Bogdan Dobrelya bdobrelia at mirantis.com
Tue Apr 28 13:15:46 UTC 2015


> Hello,

Hello, Zhou

>
> I using Fuel 6.0.1 and find that RabbitMQ recover time is long after
> power failure. I have a running HA environment, then I reset power of
> all the machines at the same time. I observe that after reboot it
> usually takes 10 minutes for RabittMQ cluster to appear running
> master-slave mode in pacemaker. If I power off all the 3 controllers and
> only start 2 of them, the downtime sometimes can be as long as 20 minutes.

Yes, this is a known issue [0]. Note, there were many bugfixes, like
[1],[2],[3], merged for MQ OCF script, so you may want to try to
backport them as well by the following guide [4]

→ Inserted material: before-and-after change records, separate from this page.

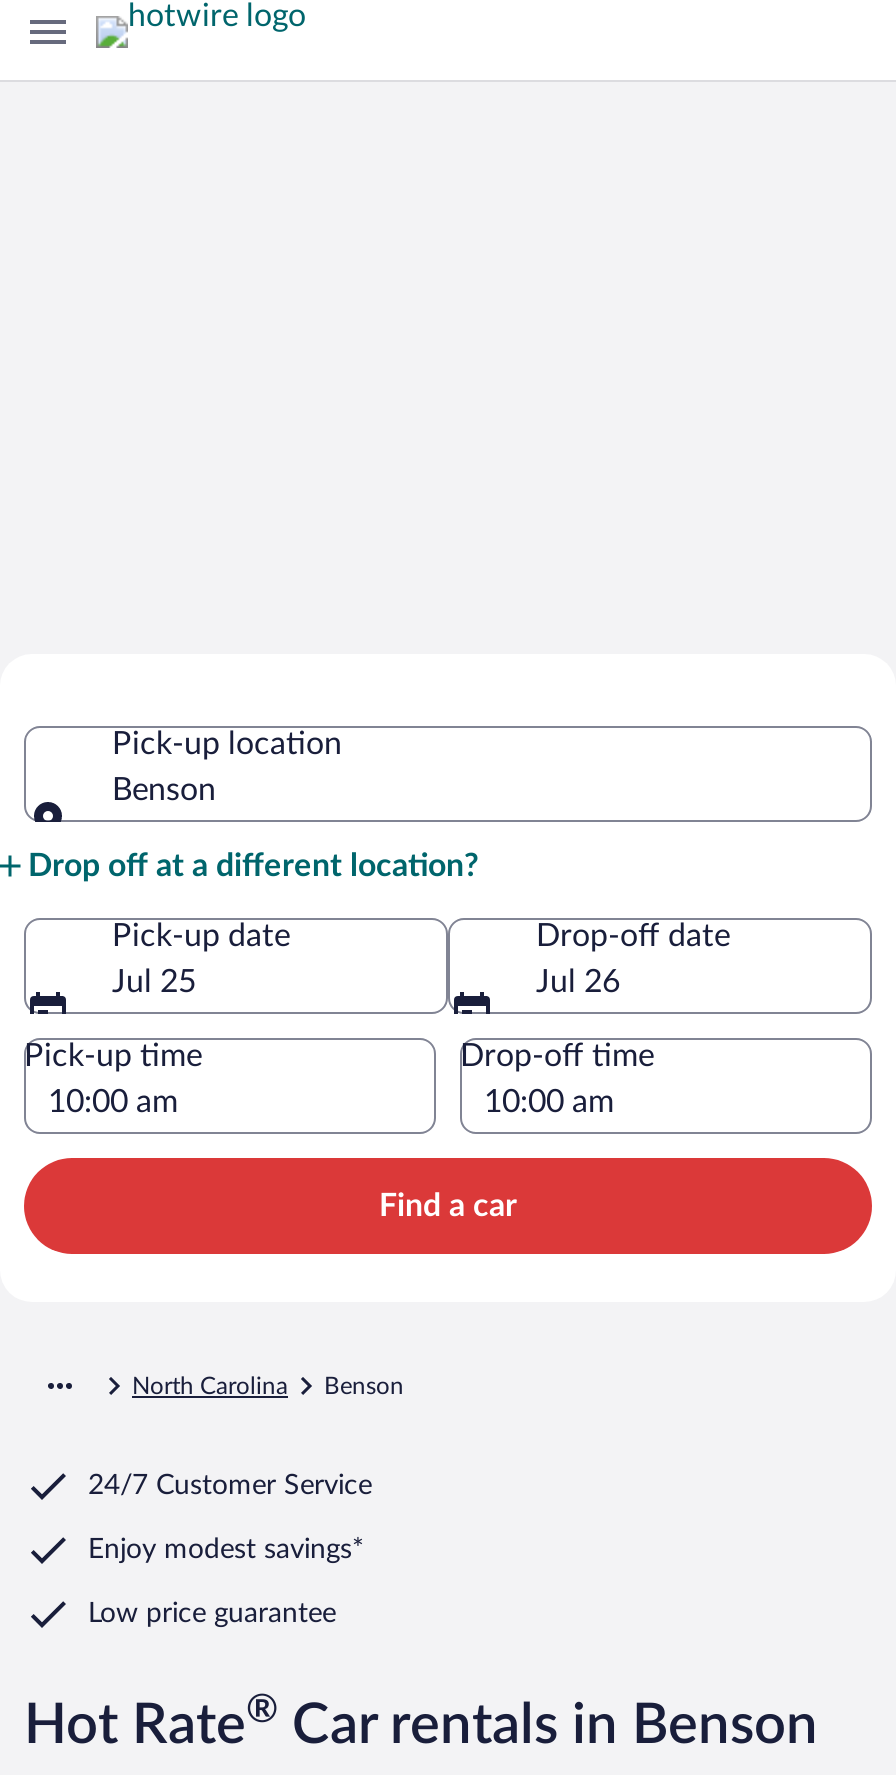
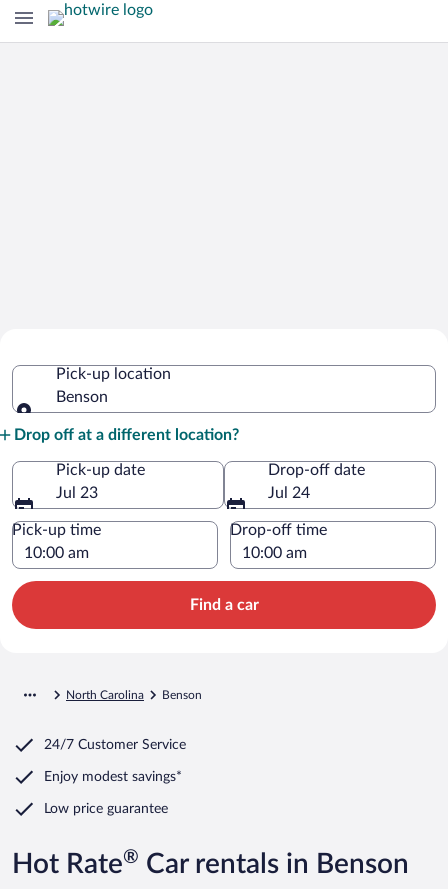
- Jul 25
+ Jul 23

- Jul 26
+ Jul 24
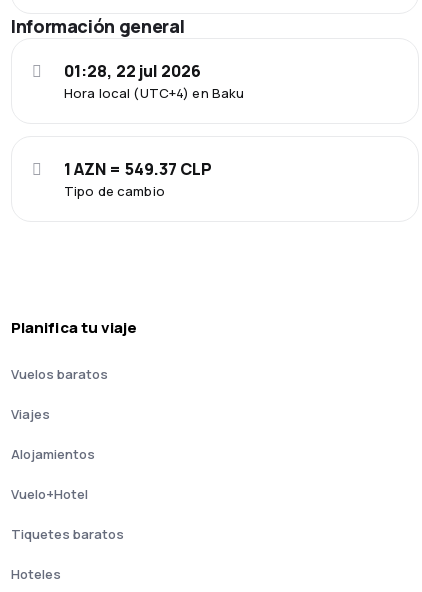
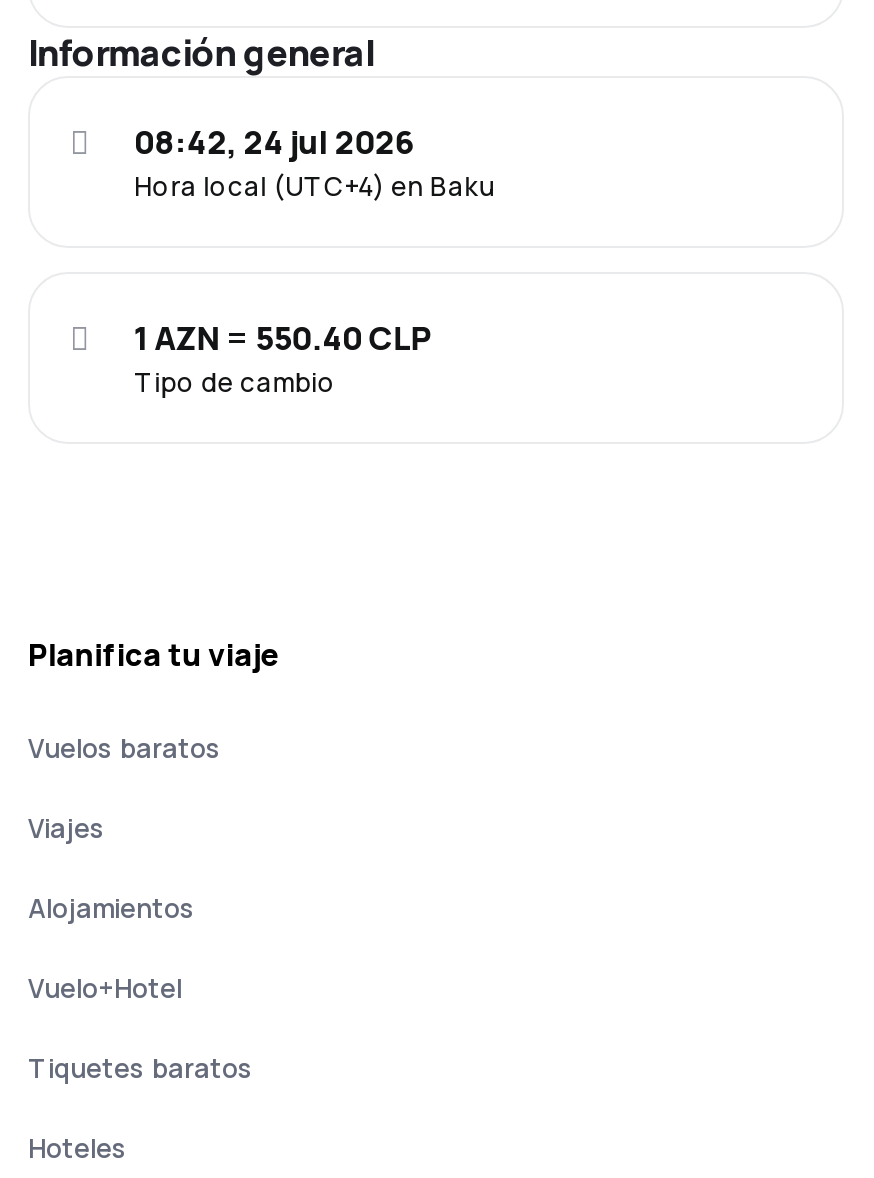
- 01:28, 22 jul 2026
+ 08:42, 24 jul 2026

- 1 AZN = 549.37 CLP
+ 1 AZN = 550.40 CLP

[0] https://bugs.launchpad.net/fuel/+bug/1432603
[1] https://review.openstack.org/#/c/175460/
[2] https://review.openstack.org/#/c/175457/
[3] https://review.openstack.org/#/c/175371/
[4] https://review.openstack.org/#/c/170476/

>
> I have a little investigation and find out there are some possible causes.
>
> 1. MySQL Recovery Takes Too Long [1] and Blocking RabbitMQ Clustering in
> Pacemaker
>
> The pacemaker resource p_mysql start timeout is set to 475s. Sometimes
> MySQL-wss fails to start after power failure, and pacemaker would wait
> 475s before retry starting it. The problem is that pacemaker divides
> resource state transitions into batches. Since RabbitMQ is master-slave
> resource, I assume that starting all the slaves and promoting master are
> put into two different batches. If unfortunately starting all RabbitMQ
> slaves are put in the same batch as MySQL starting, even if RabbitMQ
> slaves and all other resources are ready, pacemaker will not continue
> but just wait for MySQL timeout.

Could you please elaborate the what is the same/different batches for MQ
and DB? Note, there is a MQ clustering logic flow charts available here
[5] and we're planning to release a dedicated technical bulletin for this.

[5] http://goo.gl/PPNrw7

>
> I can re-produce this by hard powering off all the controllers and start
> them again. It's more likely to trigger MySQL failure in this way. Then
> I observe that if there is one cloned mysql instance not starting, the
> whole pacemaker cluster gets stuck and does not emit any log. On the
> host of the failed instance, I can see a mysql resource agent process
> calling the sleep command. If I kill that process, the pacemaker comes
> back alive and RabbitMQ master gets promoted. In fact this long timeout
> is blocking every resource from state transition in pacemaker.
>
> This maybe a known problem of pacemaker and there are some discussions
> in Linux-HA mailing list [2]. It might not be fixed in the near future.
> It seems in generally it's bad to have long timeout in state transition
> actions (start/stop/promote/demote). There maybe another way to
> implement MySQL-wss resource agent to use a short start timeout and
> monitor the wss cluster state using monitor action.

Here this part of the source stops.